Mastin downgraded the stock to "hold" from "long-term buy" and revised his estimates.
Credit Suisse First Boston analyst Anthia Christian also downgraded the stock to "hold," noting the numbers for the company's fourth-quarter earnings are a whopping 70 percent below her previous estimates.
The delay of a conference call until Wednesday was also panned by analysts. The delay is expected to "fuel additional pessimism, as it appears there will be no venue to address investor concerns for two full trading days," Mastin said.
"We feel that this two-day "quiet period" is not very shareholder friendly and could indicate that the company's affairs are even worse than expected," wrote Morgan Stanley Dean Witter analyst Michael Russell, who downgraded the stock to "underperform" from "neutral."
Acxiom's news also initiated a round of estimates cuts for competitors.
"Although Jack Henry, Acxiom, Lionbridge, Predictive Systems and to an extent, Cognizant operate in different arenas from the digital consulting space, they are NOT immune from the economic downturn," said CIBC Oppenheimer analyst John Schneller, who reduced projections for all those companies.
Schneller maintained a "strong buy" on Jack Henry (Nasdaq: JKHY), and said its core business will be the least affected by the economy due to a high client retention rate. Cognizant (Nasdaq: CTSH) is also resistant to economic woes.
Acxiom was also maintained at a "strong buy" rating, though Schneller reduced his price target to $42 from $60.
All other companies had their price targets and projections cut, and Proxicom (Nasdaq: PXCM) and Sapient (Nasdaq: SAPE) also had their estimates cut.
In addition to its lowered projections, Acxiom said it will take charges in the fourth quarter and full year to comply with new federal revenues recognition rule SAB 101. It will also have to readjust earnings for the prior quarters of the fiscal year.
Management said that adopting the changes would negatively affect revenue and earnings. It made no comment on fourth-quarter revenue, but estimated a charge of 2 cents to 3 cents a share for the quarter. For fiscal 2001, the change will impact revenue by $32 million to $38 million and dent earnings by 12 cents to 16 cents.
"We are alarmed by the significant impact on earnings per share as this restatement suggests that the company was accounting for various service revenue too aggressively," Mastin wrote.
In other words, the restatement of past earnings could be dramatic. Mastin estimates that up to $25 million of the restatement resulted from recognition of upfront fees for services and potentially software contracts.
Though the company was vague about what exactly it has to restate, Mastin now estimates the impact of SAB 101 will make 2000 earnings 88 cents a share, (as opposed to the previously reported $1.00 a share).

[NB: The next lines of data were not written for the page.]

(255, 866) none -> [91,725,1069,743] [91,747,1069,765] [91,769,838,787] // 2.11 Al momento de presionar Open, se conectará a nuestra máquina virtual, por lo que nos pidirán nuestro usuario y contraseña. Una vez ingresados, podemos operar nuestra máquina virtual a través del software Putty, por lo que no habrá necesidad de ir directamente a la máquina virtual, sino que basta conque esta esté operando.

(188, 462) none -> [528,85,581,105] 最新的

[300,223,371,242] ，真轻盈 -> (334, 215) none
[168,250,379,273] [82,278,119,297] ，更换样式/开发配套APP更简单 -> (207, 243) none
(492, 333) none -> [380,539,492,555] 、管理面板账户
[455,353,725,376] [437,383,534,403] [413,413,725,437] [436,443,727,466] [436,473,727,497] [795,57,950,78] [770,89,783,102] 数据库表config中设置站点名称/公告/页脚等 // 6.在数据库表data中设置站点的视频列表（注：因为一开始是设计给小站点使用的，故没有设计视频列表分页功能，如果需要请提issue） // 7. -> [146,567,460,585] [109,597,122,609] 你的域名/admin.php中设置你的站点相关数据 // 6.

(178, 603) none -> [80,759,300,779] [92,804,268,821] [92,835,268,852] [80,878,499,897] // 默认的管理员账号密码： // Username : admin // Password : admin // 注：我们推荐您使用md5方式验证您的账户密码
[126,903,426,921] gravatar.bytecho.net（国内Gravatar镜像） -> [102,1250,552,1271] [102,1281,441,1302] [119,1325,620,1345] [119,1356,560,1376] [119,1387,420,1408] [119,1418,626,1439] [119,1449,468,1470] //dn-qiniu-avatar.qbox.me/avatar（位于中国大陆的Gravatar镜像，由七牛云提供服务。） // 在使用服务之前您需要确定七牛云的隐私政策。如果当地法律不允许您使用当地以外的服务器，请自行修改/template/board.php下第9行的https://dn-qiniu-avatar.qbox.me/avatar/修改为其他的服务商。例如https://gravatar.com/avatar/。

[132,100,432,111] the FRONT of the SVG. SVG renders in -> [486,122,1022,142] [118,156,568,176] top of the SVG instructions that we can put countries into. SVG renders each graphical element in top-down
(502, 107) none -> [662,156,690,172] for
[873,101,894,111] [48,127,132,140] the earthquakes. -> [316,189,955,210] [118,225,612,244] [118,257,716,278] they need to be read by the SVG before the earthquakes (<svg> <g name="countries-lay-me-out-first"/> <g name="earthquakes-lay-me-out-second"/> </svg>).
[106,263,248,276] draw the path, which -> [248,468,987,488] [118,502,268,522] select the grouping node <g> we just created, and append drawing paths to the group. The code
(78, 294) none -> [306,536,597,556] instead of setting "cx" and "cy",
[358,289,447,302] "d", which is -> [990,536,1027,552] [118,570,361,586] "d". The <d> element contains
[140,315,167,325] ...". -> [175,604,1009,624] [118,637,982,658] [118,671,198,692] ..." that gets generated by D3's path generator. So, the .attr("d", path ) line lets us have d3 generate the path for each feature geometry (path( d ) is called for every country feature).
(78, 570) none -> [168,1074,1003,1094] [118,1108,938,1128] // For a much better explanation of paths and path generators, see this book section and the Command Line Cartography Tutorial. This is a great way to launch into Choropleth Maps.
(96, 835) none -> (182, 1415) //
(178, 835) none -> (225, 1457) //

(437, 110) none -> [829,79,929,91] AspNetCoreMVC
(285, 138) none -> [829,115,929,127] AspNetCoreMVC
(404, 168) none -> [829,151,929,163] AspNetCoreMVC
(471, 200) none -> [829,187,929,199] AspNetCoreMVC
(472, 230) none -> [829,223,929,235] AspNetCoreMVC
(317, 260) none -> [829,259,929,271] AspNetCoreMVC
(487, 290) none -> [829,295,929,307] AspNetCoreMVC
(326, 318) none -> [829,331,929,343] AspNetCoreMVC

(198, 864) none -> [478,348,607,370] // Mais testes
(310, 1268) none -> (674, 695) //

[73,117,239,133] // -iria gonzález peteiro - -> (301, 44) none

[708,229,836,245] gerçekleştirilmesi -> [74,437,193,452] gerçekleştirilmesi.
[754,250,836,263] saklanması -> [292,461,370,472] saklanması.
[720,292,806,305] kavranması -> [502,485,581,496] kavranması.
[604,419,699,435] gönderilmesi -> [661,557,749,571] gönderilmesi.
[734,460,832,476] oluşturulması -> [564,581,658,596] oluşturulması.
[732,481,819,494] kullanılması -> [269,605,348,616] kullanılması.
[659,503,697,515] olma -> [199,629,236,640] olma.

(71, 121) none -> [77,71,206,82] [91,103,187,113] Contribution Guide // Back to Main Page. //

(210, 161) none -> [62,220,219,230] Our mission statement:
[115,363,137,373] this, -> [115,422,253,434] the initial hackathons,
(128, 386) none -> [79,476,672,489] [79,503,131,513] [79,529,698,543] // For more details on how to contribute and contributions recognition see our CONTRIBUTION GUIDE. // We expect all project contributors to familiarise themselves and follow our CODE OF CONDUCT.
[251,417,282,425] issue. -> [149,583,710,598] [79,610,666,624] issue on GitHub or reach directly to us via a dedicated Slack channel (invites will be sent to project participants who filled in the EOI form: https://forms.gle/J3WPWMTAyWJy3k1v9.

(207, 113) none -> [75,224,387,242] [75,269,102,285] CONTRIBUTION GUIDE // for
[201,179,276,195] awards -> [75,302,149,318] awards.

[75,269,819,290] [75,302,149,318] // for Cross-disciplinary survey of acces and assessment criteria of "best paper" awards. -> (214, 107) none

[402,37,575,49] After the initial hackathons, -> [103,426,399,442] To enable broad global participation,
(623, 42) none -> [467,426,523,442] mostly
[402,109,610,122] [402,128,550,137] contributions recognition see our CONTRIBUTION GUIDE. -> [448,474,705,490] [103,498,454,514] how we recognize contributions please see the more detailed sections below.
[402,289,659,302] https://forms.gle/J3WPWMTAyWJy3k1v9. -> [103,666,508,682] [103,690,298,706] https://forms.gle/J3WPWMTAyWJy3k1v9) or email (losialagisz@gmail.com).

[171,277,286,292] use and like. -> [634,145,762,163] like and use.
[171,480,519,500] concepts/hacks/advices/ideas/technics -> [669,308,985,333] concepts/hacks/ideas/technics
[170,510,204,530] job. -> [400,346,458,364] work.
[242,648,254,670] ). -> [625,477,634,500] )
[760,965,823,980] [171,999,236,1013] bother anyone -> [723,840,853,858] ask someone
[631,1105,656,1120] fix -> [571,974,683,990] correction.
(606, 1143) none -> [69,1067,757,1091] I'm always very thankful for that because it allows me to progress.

Acxiom also said it would write-off up to $35 million related to the Montgomery Ward bankruptcy proceedings, more than the previously estimated $30 million.
Among other charges, the company also said it will take a write-down of up to $13 million in the quarter for Internet and other technology investments and would record other nonrecurring charges of $3 million to $6 million.
"We are not encouraged to see these additional charges, as the nature of the charges in unclear," Mastin wrote.
Analysts were hard-pressed to find a bright side to Acxiom's news, but saw hope in the accounting changes and its AbiliTec business, the company's proprietary data integration technology.
A Silver Lining?
Merrill Lynch analyst Thatcher Thompson noted on the bright side that the accounting changes were "welcome," though he reduced estimates due to the news. The company has been criticized for years, and is now finally bring more conservative practices to its accounting methods.
Mastin also called the move "an encouraging development, and noted that "in time this will pay dividends and the market will reward the stock with a higher valuation."
AbiliTec was also cited as a strong point for Acxiom.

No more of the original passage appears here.